Dmitry Valerievich Razumov (Дмитрий Валерьевич Разумов, born 7 February 1975) is a Russian businessman, manager and philanthropist, CEO of Prokhorov's Onexim Group, former chairman of the Brooklyn Nets and Barclays Center board of directors.

== Early life ==
Dmitry Razumov is a graduate of the Moscow State Institute of Foreign Relations, with a degree in international law. From 1994 to 1997, he practiced corporate law at Clifford Chance. In 1997, he became deputy head of investment banking at Renaissance Capital, following which, in 1999, he co-founded telecom-focused advisory and venture capital firm LV Finance.
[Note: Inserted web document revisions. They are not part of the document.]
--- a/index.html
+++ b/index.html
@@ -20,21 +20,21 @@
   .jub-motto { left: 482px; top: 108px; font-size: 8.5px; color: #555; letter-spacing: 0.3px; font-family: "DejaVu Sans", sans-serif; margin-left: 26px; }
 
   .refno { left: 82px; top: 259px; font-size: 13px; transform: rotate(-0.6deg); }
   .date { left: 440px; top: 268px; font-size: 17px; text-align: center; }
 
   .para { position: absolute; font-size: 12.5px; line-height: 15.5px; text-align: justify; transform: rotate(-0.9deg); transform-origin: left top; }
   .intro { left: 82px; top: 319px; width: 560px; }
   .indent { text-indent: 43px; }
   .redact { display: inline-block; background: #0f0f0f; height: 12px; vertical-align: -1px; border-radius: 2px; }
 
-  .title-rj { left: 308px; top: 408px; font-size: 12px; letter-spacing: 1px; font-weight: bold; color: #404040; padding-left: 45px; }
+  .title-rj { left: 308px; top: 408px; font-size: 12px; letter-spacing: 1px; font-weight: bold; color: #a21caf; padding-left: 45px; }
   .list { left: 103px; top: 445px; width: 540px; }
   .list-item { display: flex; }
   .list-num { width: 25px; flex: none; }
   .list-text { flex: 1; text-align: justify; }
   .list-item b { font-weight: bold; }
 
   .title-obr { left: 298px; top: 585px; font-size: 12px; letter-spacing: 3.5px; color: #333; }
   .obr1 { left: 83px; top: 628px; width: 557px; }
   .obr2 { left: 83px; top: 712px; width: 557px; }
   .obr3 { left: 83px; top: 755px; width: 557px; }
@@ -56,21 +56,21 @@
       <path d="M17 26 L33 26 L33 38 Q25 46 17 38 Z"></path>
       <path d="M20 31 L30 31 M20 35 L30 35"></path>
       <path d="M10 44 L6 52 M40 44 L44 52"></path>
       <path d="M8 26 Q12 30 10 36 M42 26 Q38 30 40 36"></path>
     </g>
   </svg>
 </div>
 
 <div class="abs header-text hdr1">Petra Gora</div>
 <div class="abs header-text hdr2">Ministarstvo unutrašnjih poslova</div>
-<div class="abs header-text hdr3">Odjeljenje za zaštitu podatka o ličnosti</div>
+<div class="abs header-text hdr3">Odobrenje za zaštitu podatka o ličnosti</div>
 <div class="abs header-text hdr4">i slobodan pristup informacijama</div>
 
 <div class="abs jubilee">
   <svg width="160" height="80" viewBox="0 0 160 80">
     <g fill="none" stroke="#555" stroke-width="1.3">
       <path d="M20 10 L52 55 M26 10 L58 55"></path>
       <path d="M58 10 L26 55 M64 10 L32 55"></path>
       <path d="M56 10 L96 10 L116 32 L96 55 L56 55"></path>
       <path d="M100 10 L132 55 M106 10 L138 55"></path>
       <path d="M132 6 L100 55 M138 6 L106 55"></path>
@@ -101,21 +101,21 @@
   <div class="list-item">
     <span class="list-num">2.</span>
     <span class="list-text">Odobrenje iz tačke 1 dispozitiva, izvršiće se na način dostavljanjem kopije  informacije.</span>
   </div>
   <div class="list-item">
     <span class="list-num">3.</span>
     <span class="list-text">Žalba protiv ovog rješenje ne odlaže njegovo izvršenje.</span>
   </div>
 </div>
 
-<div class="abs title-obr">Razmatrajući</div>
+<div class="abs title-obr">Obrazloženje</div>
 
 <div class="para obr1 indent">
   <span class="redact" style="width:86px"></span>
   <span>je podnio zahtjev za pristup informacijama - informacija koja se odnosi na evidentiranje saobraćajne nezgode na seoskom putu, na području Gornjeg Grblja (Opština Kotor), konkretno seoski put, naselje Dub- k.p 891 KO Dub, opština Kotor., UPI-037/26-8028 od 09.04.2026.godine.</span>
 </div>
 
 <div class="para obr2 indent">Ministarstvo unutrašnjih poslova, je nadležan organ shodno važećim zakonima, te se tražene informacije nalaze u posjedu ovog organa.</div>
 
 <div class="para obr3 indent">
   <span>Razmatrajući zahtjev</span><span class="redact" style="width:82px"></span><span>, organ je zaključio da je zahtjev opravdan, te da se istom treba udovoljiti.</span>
== Norilsk Nickel and Onexim Group ==
From 2001 to 2005, during his tenure as deputy general director at Norilsk Nickel, Dmitry was responsible for the company's strategic development and M&A. Since May 2007, Dmitry has been CEO at Onexim Group. He became "Prokhorov's most trusted advisor".

During his career, Razumov served on the boards of directors at various companies, namely - Rusal, Norilsk Nickel, Megafon, OPIN, RBK, Polyus Gold, Uralkali, Renaissance Capital, Renaissance Financial Holdings, Soglasiye Insurance, etc. From 2014 to 2019, he was chairman of the board at Brooklyn Nets and Barclays Center. In 2013–2016, Razumov took 4th-7th positions in the Forbes lists of the "most expensive" executives in Russia.
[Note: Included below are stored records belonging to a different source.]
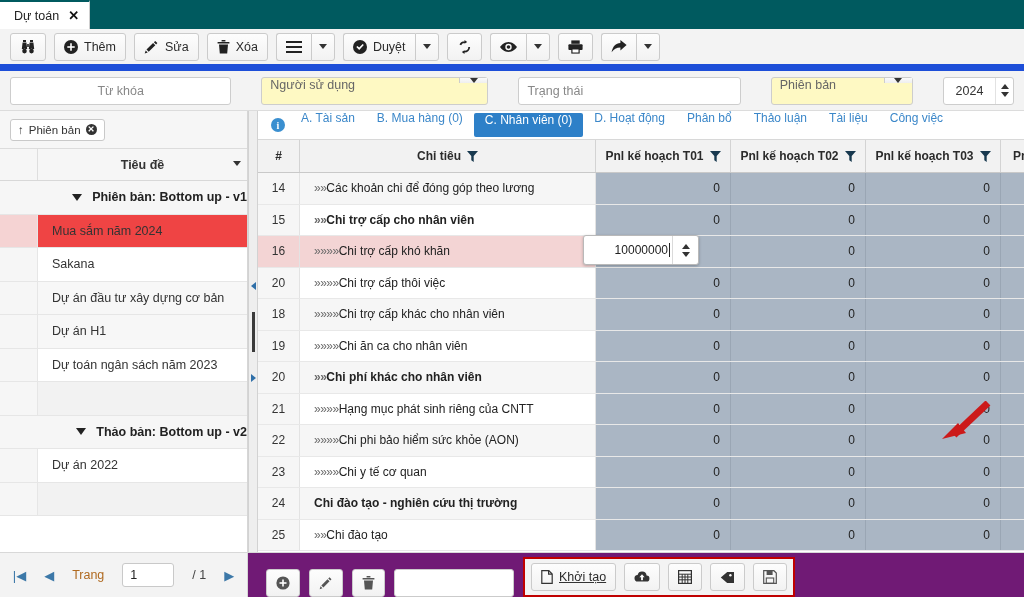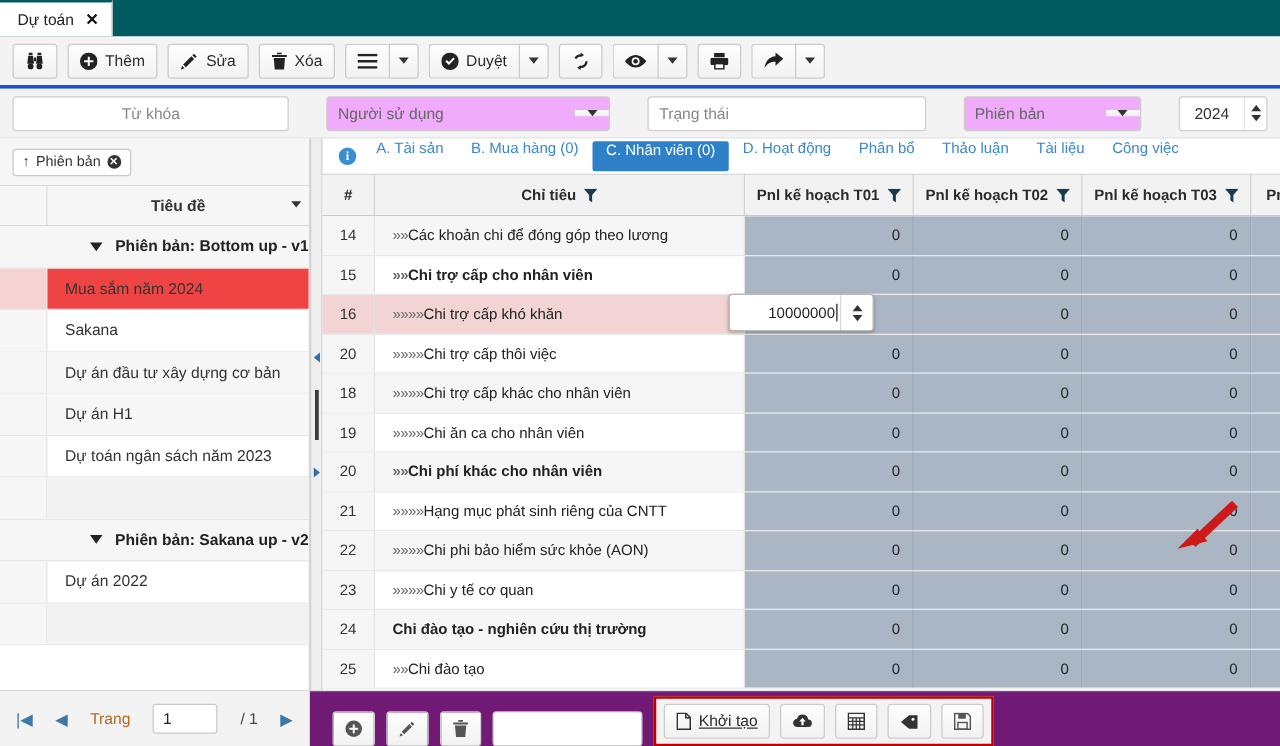--- a/index.html
+++ b/index.html
@@ -46,21 +46,21 @@
     font-size: 13px;
     color: #111;
     cursor: pointer;
     line-height: 1;
   }
 
   
   .toolbar {
     flex: 0 0 42px;
     background: #f3f3f3;
-    border-bottom: 3px solid #1d4ed8;
+    border-bottom: 7px solid #1d4ed8;
     display: flex;
     align-items: center;
     padding: 0 10px;
     gap: 8px;
   }
   .btn {
     height: 28px;
     min-width: 30px;
     background: linear-gradient(#fdfdfd,#f2f2f2);
     border: 1px solid #cbcbcb;
@@ -108,22 +108,22 @@
     padding: 0 8px;
     font-size: 12.5px;
     color: #555;
   }
   .field.ph { color: #888; }
   .combo {
     height: 28px;
     display: flex;
     border: 1px solid #cdcdcd;
     border-radius: 3px;
-    background: #f0abfc;
-    align-items: center;
+    background: #fef9c3;
+    align-items: flex-start;
   }
   .combo .cval {
     display: flex; align-items: center;
     padding: 0 8px; font-size: 12.5px; color: #666;
     flex: 1;
   }
   .combo .cbtn {
     width: 28px;
     background: linear-gradient(#fbfbfb,#eeeeee);
     border-left: 1px solid #cdcdcd;
@@ -563,21 +563,21 @@
         </div>
 
         <div class="lrow blank">
           <div class="cc1"></div>
           <div class="cc2"></div>
         </div>
 
         <div class="lrow group">
           <div class="gfull">
             <span class="tri-down"></span>
-            <span>Phiên bản: Sakana up - v2</span>
+            <span>Thảo bản: Bottom up - v2</span>
           </div>
         </div>
 
         <div class="lrow">
           <div class="cc1"></div>
           <div class="cc2">Dự án 2022</div>
         </div>
 
         <div class="lrow blank">
           <div class="cc1"></div>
=== International projects ===
In 2009–2010, Razumov led the acquisition by Onexim Sports and Entertainment of an 80% interest in the Brooklyn Nets and 45% interest in the then to-be-built Barclays Center. In 2016, Onexim became the 100% equity owner of the both.

Razumov worked to increase the value of the team and subsequently organized its sale in 2017–2019. The relocation of the Nets to Brooklyn for the 2012–2013 season marked the return of major league sports to Brooklyn. Along with the opening of Barclays Center it made the neighborhood more valuable. In 2017, Onexim had agreed to sell the 49 percent of the Brooklyn Nets to Taiwanese-Canadian businessman Joseph Tsai. In 2019, Joe Tsai acquired the remaining 51% of the Brooklyn Nets and acquired 100% of Barclays Center with an aggregate team and arena value nearing $3.5 billion. According to Dmitry Razumov, who led the negotiations, Prokhorov's investment was less than $1.5 billion, and overall profit was estimated by Forbes at least $2 billion.

In 2017, Onexim Sports and Entertainment, under Razumov's direction, completed a $165 million renovation of the Nassau Coliseum, and, in 2019, finished renovation of Webster Hall (both in New York). Nassau Coliseum is the home of Long Island Nets and New York Riptide, it hosts shows of Feld Entertainment

== Philanthropy ==
Since 2022, Dmitry has been the Director of Myra culture development non profit institution. Myra Center, created by Razumov in Suzdal, features an acoustic hall, library, exhibit space, recording studio and a courtyard specifically designed to house public events. The institution supports Fomikha Village Theater of Drama and Comedy. The building of the Myra Museum is under construction, it will host a collection of artworks from the Russian avant-garde to contemporary art. Also the nearby building of the former Zapolitzy hydroelectric power station will be reconstructed and turned into a cultural and historical center.